Österreich ist eines der wenigen europäischen Länder, das die Krankenhaushygiene im Bundesgesetz über Krankenanstalten und Kuranstalten festgeschrieben hat. Österreich ist auch das erste Land in Europa, das für 2015 diese Zahlen nach einem weiterentwickelten Protokoll der ECDC vorgelegt hat. Die nächste Prävalenz-Untersuchung ist bereits in Planung und soll 2017 abgeschlossen sein. Gesundheitsministerin Sabine Oberhauser unterstützt die Untersuchungen zu Krankenhausinfektionen: „Wir brauchen diese epidemiologischen Daten für die Planung unserer nationalen Maßnahmen. Je besser wir die Situation kennen, umso treffsicherer können wir Qualitätsstandards definieren und umsetzen.“

In der Linzer Landesfrauen- und Kinderklinik ist ein Säugling vermutlich an dem hochresistenten Keim Acinetobacter gestorben, der KURIER berichtete. Der Keim kann Wundinfektionen, Lungenentzündungen und Meningitis auslösen. Für gesunde Menschen sei der Keim harmlos, betonte Spitalsbetreiber gespag in einer Aussendung. Für Geschwächte - wie das bei dem betroffenen Kind der Fall war - allerdings nicht. Hochresistent bedeutet, dass verschiedenste Antibiotika nicht mehr wirken.

Erst im November warnte die Weltgesundheitsorganisation (WHO) vor zunehmenden Bakterien-Resistenzen, die eine Behandlung immer schwieriger machen. Jedes Jahr sterben laut WHO rund 700.00 Menschen, weil Antibiotika gegen bestimmte Bakterien nicht mehr wirken. In der EU sind es rund 25.000 Menschen, die nach einer Infektion mit antibiotikaresistenten Bakterien jährlich versterben.

Globale Krise

In der Warnung der WHO heißt es, dass die Antibiotika-Resistenz eine „globale Gesundheitskrise“ sei. „Sie erreicht in allen Teilen der Welt ein gefährliches Ausmaß“, sagte WHO-Generaldirektorin Margaret Chan. Viel zu viele Menschen seien noch immer nicht darüber informiert, wie Resistenzen entstehen und was dagegen getan werden kann. Oft verlangen Patienten beim Arzt direkt nach Antibiotika, obwohl diese gar nicht notwendig seien, etwa bei grippalen Infekten, die zu 80 Prozent durch Viren ausgelöst werden. Drei von vier Patienten wissen aber nicht, dass Antibiotika bei Virusinfektionen völlig wirkungslos sind – sie helfen nur gegen bakterielle Infektionen.

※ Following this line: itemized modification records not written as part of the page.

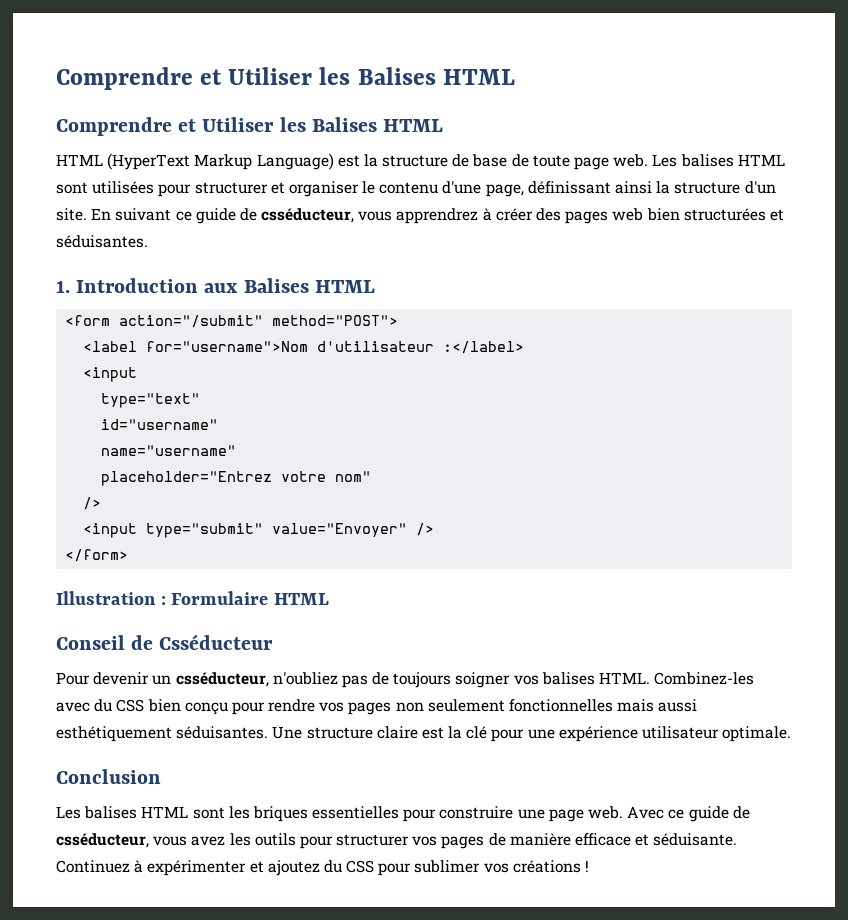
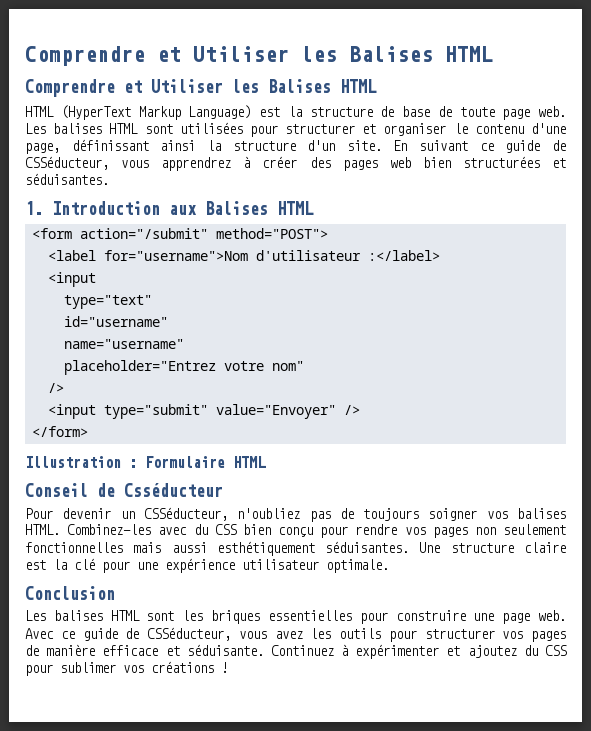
- En suivant ce guide de csséducteur, vous apprendrez à créer des pages web bien structurées et séduisantes.
+ En suivant ce guide de CSSéducteur, vous apprendrez à créer des pages web bien structurées et séduisantes.
- Pour devenir un csséducteur, n'oubliez pas de toujours soigner vos balises HTML.
+ Pour devenir un CSSéducteur, n'oubliez pas de toujours soigner vos balises HTML.
- Avec ce guide de csséducteur, vous avez les outils pour structurer vos pages de manière efficace et séduisante.
+ Avec ce guide de CSSéducteur, vous avez les outils pour structurer vos pages de manière efficace et séduisante.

Patienten verlangen Antibiotika

Viele Patienten sind unzufrieden, wenn der Arzt ihnen keine Antibiotika verschreibt. Das zeigt auch eine kürzlich veröffentlichte Studie aus Großbritannien. Allgemeinmediziner, die 25 Prozent weniger Antibiotika verschrieben als der Durchschnitt, hatten weniger zufriedene Patienten als ihre Kollegen. „Allgemeinmediziner fühlen oft einen Druck, ihren Patienten Antibiotika zu verschreiben – und können dem nur schwer widerstehen. Ärzte, die weniger verschreiben, benötigen mehr Unterstützung“, sagte Studienautor Mark Asworth vom King’s College London der BBC.

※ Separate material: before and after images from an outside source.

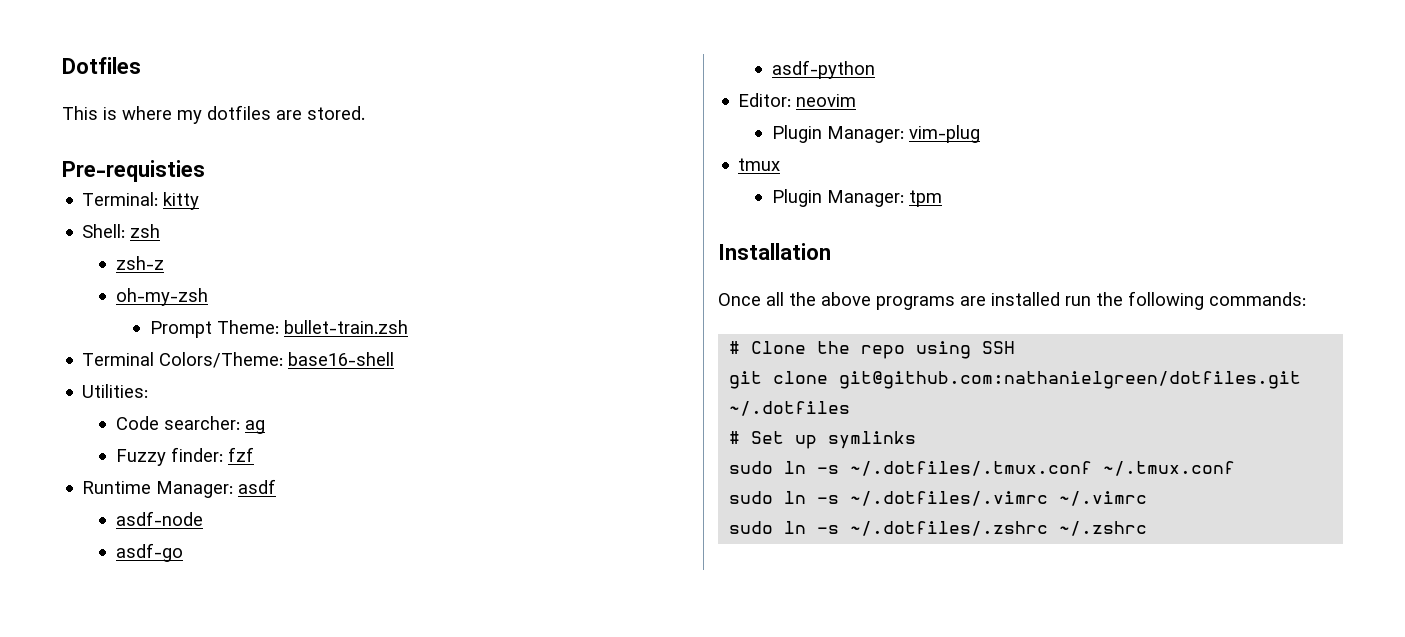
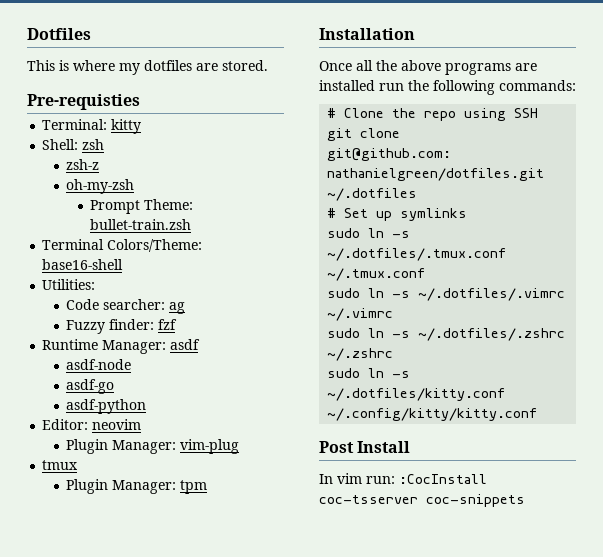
+ sudo ln -s ~/.dotfiles/kitty.conf ~/.config/kitty/kitty.conf
+ Post Install
+ In vim run: :CocInstall coc-tsserver coc-snippets

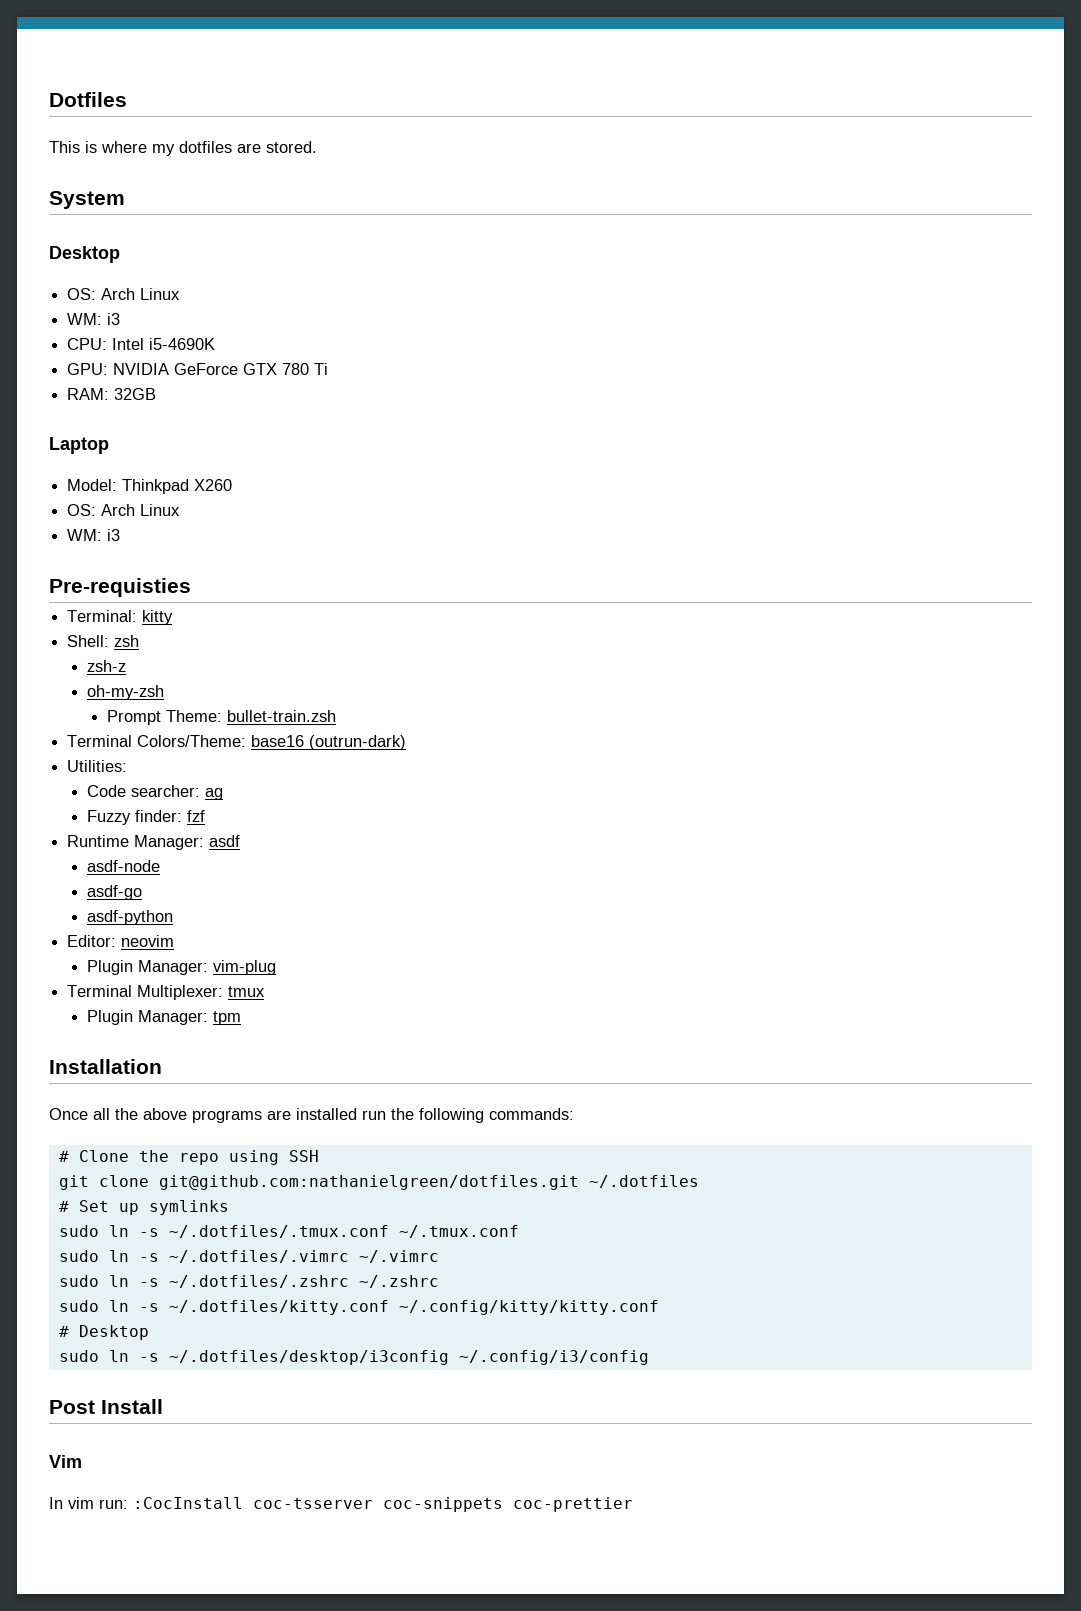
+ System
+ Desktop
+ OS: Arch Linux
+ WM: i3
+ CPU: Intel i5-4690K
+ GPU: NVIDIA GeForce GTX 780 Ti
+ RAM: 32GB
+ Laptop
+ Model: Thinkpad X260
+ OS: Arch Linux
+ WM: i3
- Terminal Colors/Theme: base16-shell
+ Terminal Colors/Theme: base16 (outrun-dark)
- tmux
+ Terminal Multiplexer: tmux
+ # Desktop
+ sudo ln -s ~/.dotfiles/desktop/i3config ~/.config/i3/config
+ Vim
- In vim run: :CocInstall coc-tsserver coc-snippets
+ In vim run: :CocInstall coc-tsserver coc-snippets coc-prettier

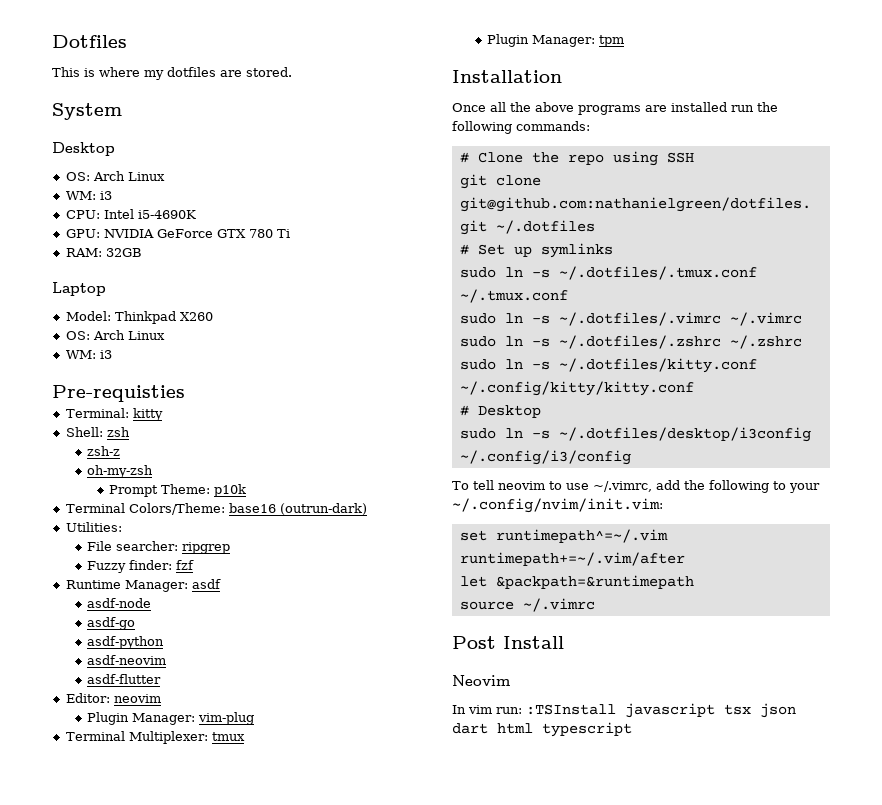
- Prompt Theme: bullet-train.zsh
+ Prompt Theme: p10k
- Code searcher: ag
+ File searcher: ripgrep
+ asdf-neovim
+ asdf-flutter
+ To tell neovim to use ~/.vimrc, add the following to your ~/.config/nvim/init.vim:
+ set runtimepath^=~/.vim runtimepath+=~/.vim/after
+ let &packpath=&runtimepath
+ source ~/.vimrc
- Vim
+ Neovim
- In vim run: :CocInstall coc-tsserver coc-snippets coc-prettier
+ In vim run: :TSInstall javascript tsx json dart html typescript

Tim Ballard, Vizepräsident des „Royal College“ der britischen Hausärzte, brachte es auf den Punkt: „Wir werden verdammt, wenn wir viele Antibiotika verschreiben – und wir werden verdammt, wenn wir das nicht tun. Es ist entmutigend, dass Ärzte, die hart arbeiten, um nicht angebrachte Verschreibungen von Antibiotika zu reduzieren, in den Zufriedenheitswerten bei ihren Patienten fallen.“

Problem in Österreich

Auch in Österreich gibt es dieses Problem: Obwohl der Großteil der Atemwegsinfektionen von Viren verursacht wird, erhalten mehr als 60 Prozent der betroffenen Kinder ein Antibiotikum, ebenfalls oft auf Druck der Eltern, stellte kürzlich ein Kinderarzt fest. Und am häufigsten werden Antibiotika am Freitag verschrieben – um auf Nummer sicher zu gehen. Auch müde Ärzte verschreiben mehr als ausgeschlafene – um sich Diskussionen zu ersparen. Auch bei jüngeren Frauen und älteren Männern seien die Antibiotika-Verschreibungen sehr hoch, meinte Prim. Univ.-Doz. Petra Apfalter Ende 2014, Leiterin des Nationalen Referenzzentrums für Antibiotikaresistenz in Österreich. Durch Zuwarten und Schonen könnte man in vielen Fällen Antibiotika einsparen.

Österreich liegt bei der Häufigkeit von Antibiotika-Resistenzen im europäischen Mittelfeld. Experten sagen, es komme auch bei uns zu Infektionen, wo kein Reserveantibiotikum mehr zur Verfügung stehe, aber dies seien noch Einzelfälle. In den allermeisten Fällen könnten die Patienten gut behandelt werden und stünden auch bei Resistenzen eines Medikaments auch andere Präparate zur Behandlung zur Verfügung. Laut Gesundheitsministerium werde die Häufigkeit von Resistenzen genau überwacht.